Clinician expertise (CONSORT-NPT item 15)
Some data were provided about the expertise of clinicians performing AVB in 23 papers (64%). None of the papers explicitly outlined the clinicians’ qualifications although their grade was reported in 22 papers (61%). One paper stated that ‘trained registrars or specialist obstetricians performed all deliveries’ but there was no clarification of the nature of this training. A further paper reported the number of AVBs previously undertaken by each clinician and grouped them according to whether they had performed fewer or greater than 20 procedures however, it was not clear if they used the intervention or comparator to determine the grouping. Only eight papers (22%) reported the number of AVB performed per year in the trial centres. Although 15 (42%) reported the number of clinicians performing AVB in the study, none explicitly stated that the same clinicians performed interventions across all trial arms.

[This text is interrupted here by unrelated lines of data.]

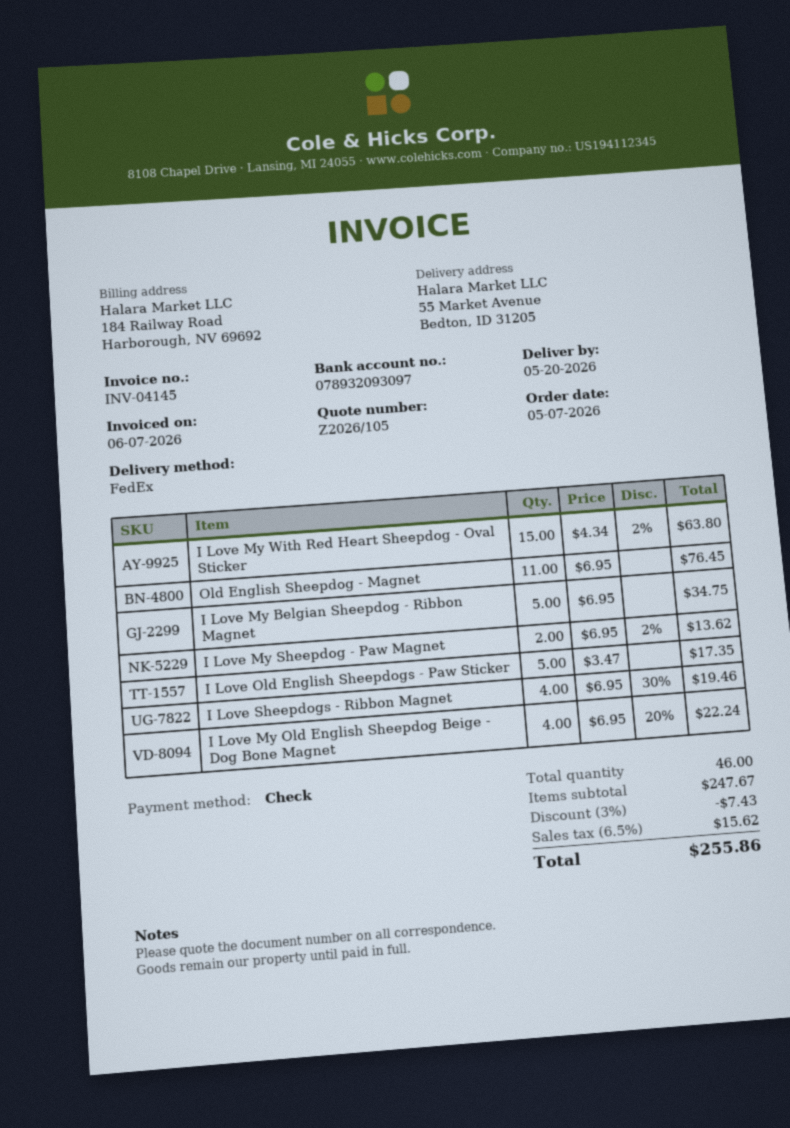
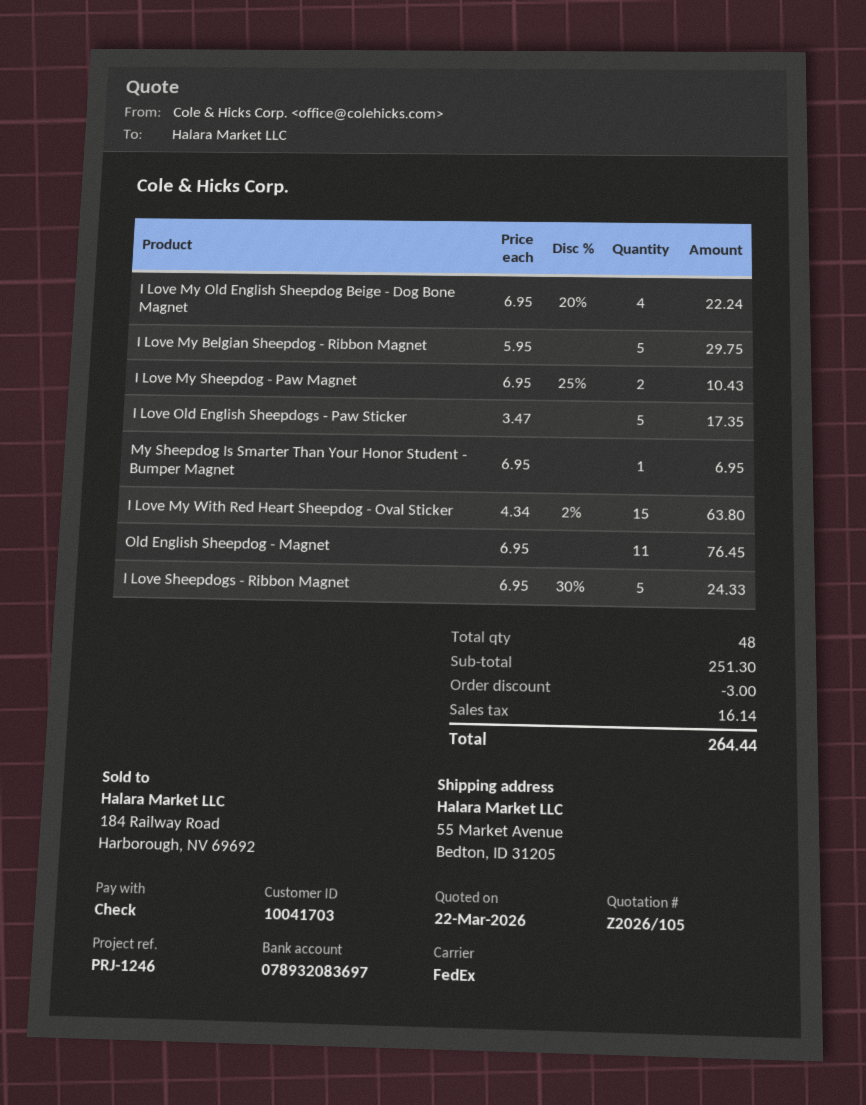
bank account: 078932093097 -> 078932083697
I Love My Belgian Sheepdog - Ribbon Magnet: 5 x 6.95 = 34.75 -> 5 x 5.95 = 29.75
I Love My Sheepdog - Paw Magnet: 2 x 6.95 - 2% = 13.62 -> 2 x 6.95 - 25% = 10.43
I Love Sheepdogs - Ribbon Magnet: 4 x 6.95 - 30% = 19.46 -> 5 x 6.95 - 30% = 24.33
My Sheepdog Is Smarter Than Your Honor Student - Bumper Magnet: none -> 1 x 6.95 = 6.95
total quantity: 46 -> 48
subtotal: 247.67 -> 251.30
discount: 7.43 -> 3.00
tax: 15.62 -> 16.14
total: 255.86 -> 264.44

Descriptions of the supervision of clinicians was provided in eight papers (22%); in the majority (n= 7) this referred to trainees being supported by senior clinicians. The one pilot study stated that‘all applications of the device were supervised, and assisted as required, by another obstetrician trained in the use of the device’ but did not specify what this training entailed. Clinician eligibility criteria was mentioned in two papers (6%) ‘obstetric registrars (year 2 to year 4) trained in the use of the vacuum extractor’ and ‘each operator was classified according to prior experience with each instrument [vacuum extractor and forceps]’. None of the papers required clinicians to have completed a certain number of AVBs prior to joining the study. Some information about pre-study training was reported in three papers (8%): ‘opportunity to watch a training video’ , ‘…verbal and written advice’ and ‘…instructed in the use of both methods…’ . An additional paper clarified that ‘clinicians had no specific training in the use of the disposable cup before the trial’ despite the authors acknowledging that this was a new device.
Eight papers (22%) made reference to clinicians’ learning curve, two of which were in relation to devices that were described as new. Of these eight studies, two accounted for the learning curve by comparing event rates across two time periods. The remaining six papers acknowledged that the learning curve may impact on study findings but did not adjust for this.